Output, word for word, the lines of this listing that fall between the line with "Mount Waverley: 5" and the line with "total: 4236.50 -> 4104.00", counting both of those lines, and no others.

■ **RECORDED DATA**
= = =
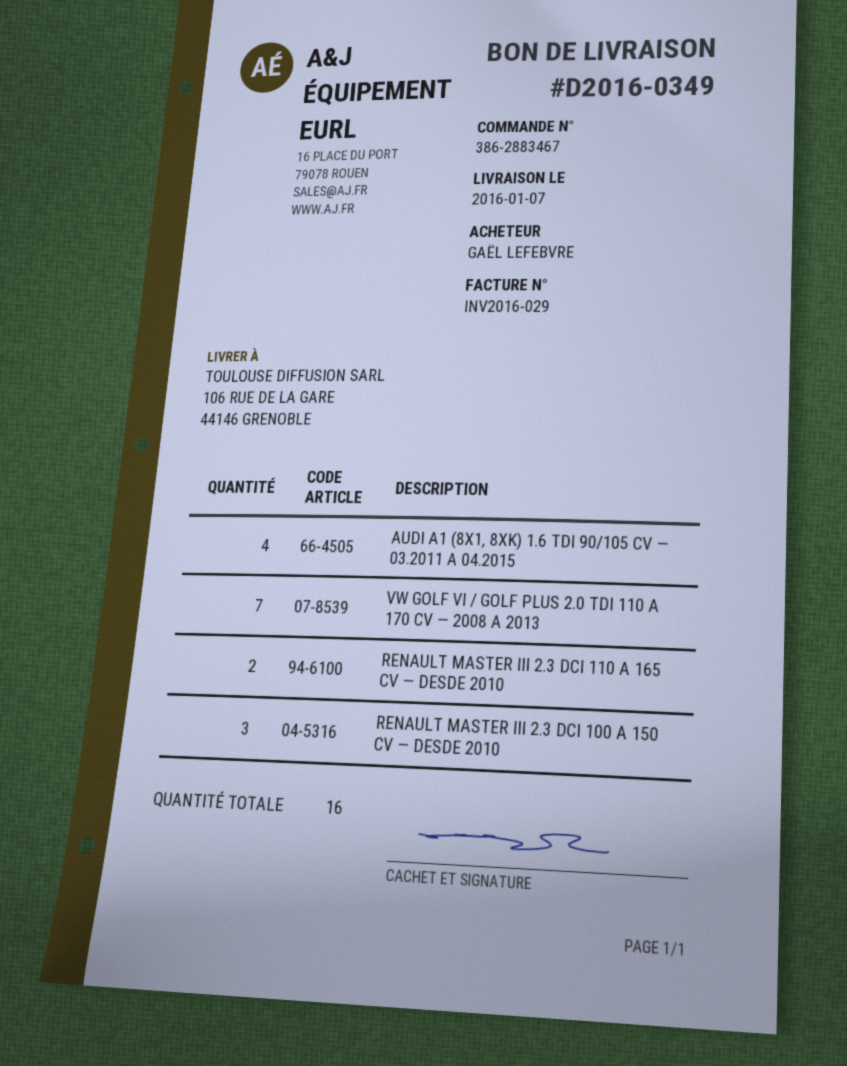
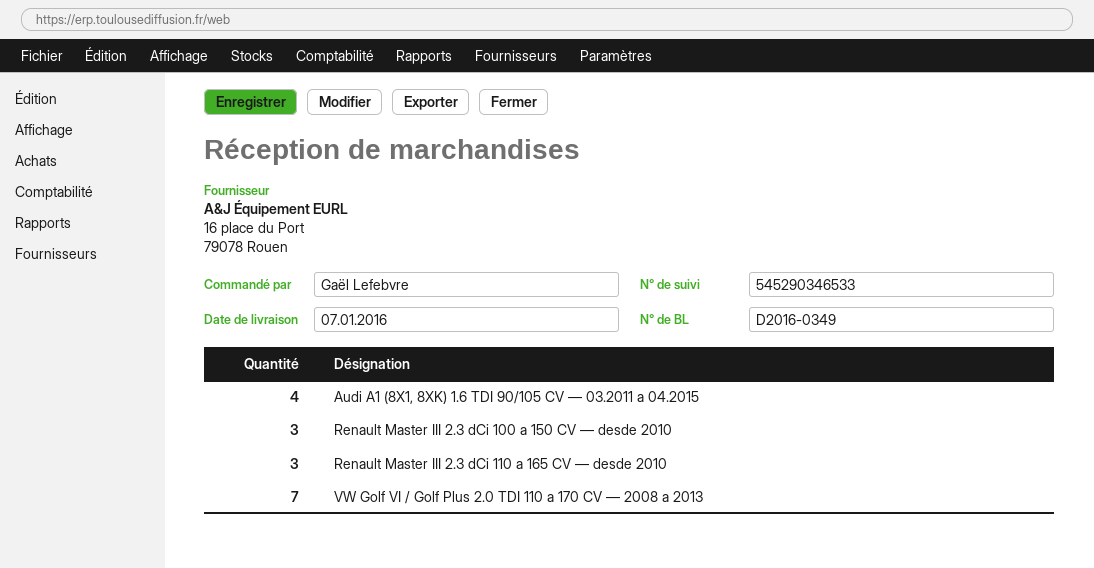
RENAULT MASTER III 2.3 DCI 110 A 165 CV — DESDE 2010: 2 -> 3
= = =
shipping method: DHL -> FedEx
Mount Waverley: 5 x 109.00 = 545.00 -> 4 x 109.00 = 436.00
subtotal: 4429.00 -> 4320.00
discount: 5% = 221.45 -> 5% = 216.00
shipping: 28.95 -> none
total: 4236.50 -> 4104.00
= = =
■ **OUTPUT OF THE EXERCISE**
Mount Waverley: 5 x 109.00 = 545.00 -> 4 x 109.00 = 436.00
subtotal: 4429.00 -> 4320.00
discount: 5% = 221.45 -> 5% = 216.00
shipping: 28.95 -> none
total: 4236.50 -> 4104.00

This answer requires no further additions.